● Source data:
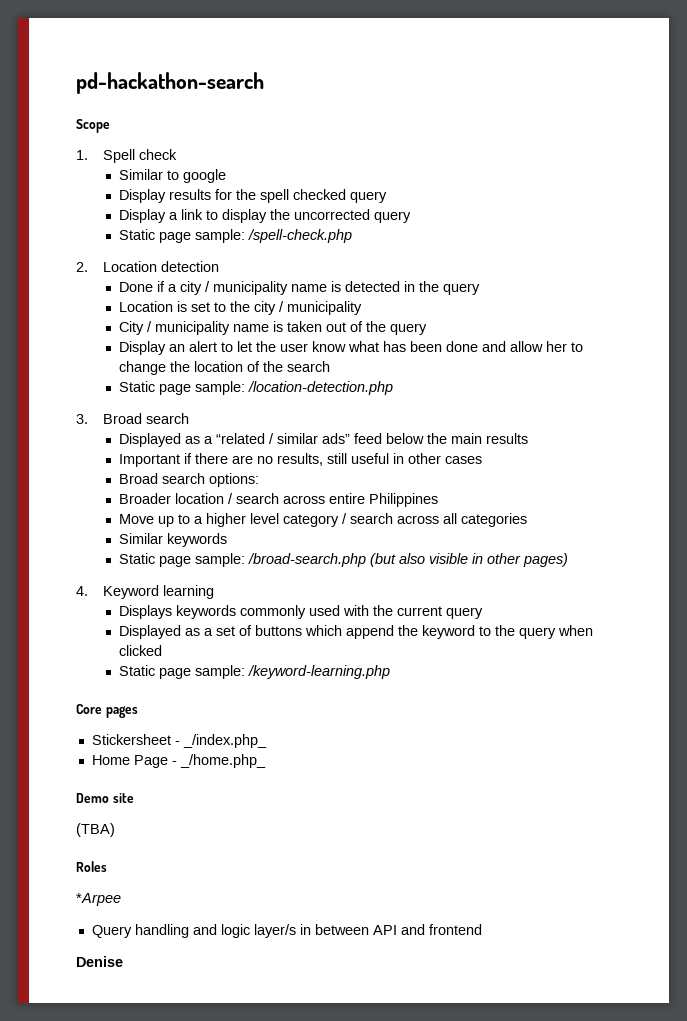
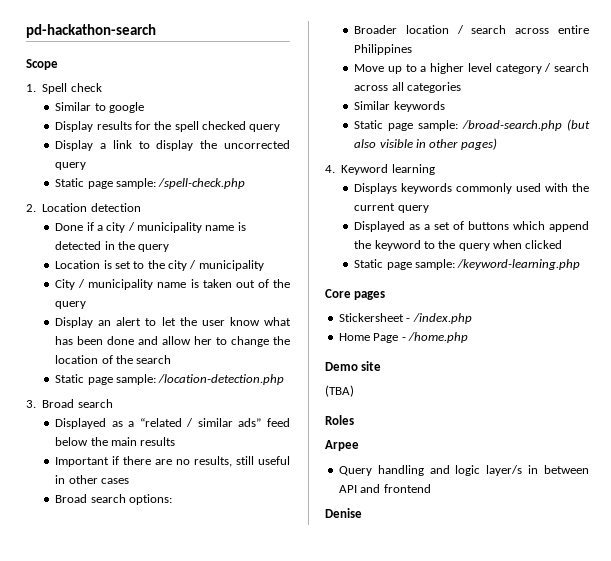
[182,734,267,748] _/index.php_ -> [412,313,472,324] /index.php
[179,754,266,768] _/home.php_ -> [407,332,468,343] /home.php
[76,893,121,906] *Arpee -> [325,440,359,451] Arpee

---

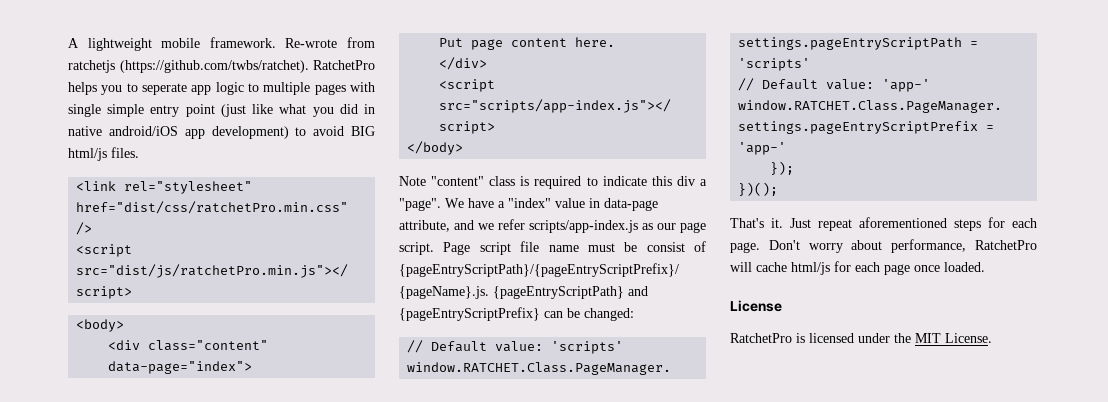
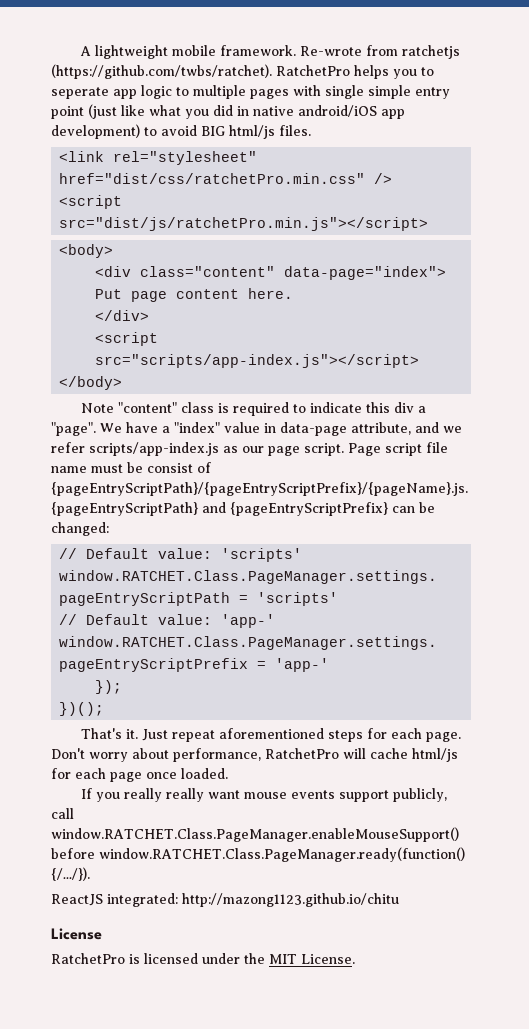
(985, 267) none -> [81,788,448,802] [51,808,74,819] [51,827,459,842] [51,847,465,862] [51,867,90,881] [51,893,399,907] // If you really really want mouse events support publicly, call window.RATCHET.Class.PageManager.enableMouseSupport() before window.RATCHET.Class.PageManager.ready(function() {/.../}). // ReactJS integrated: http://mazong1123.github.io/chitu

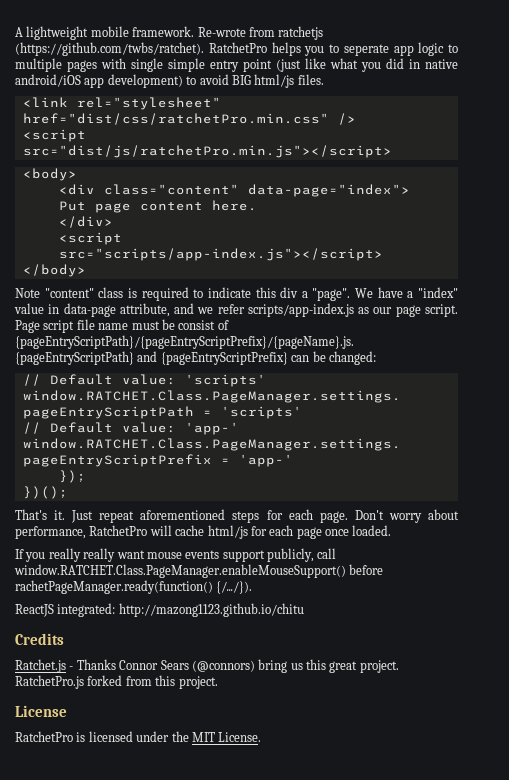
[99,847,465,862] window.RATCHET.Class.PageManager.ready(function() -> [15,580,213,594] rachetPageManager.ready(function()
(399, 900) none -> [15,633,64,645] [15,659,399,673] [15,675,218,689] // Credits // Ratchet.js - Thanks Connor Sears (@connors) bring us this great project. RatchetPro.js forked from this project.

● What you are asked to do: Find "[182,734,267,748] _/index.php_ ->" in the entries above and copy that whole line exactly, then each line after it through the line that contains "[76,893,121,906] *Arpee ->".

● Expected answer:
[182,734,267,748] _/index.php_ -> [412,313,472,324] /index.php
[179,754,266,768] _/home.php_ -> [407,332,468,343] /home.php
[76,893,121,906] *Arpee -> [325,440,359,451] Arpee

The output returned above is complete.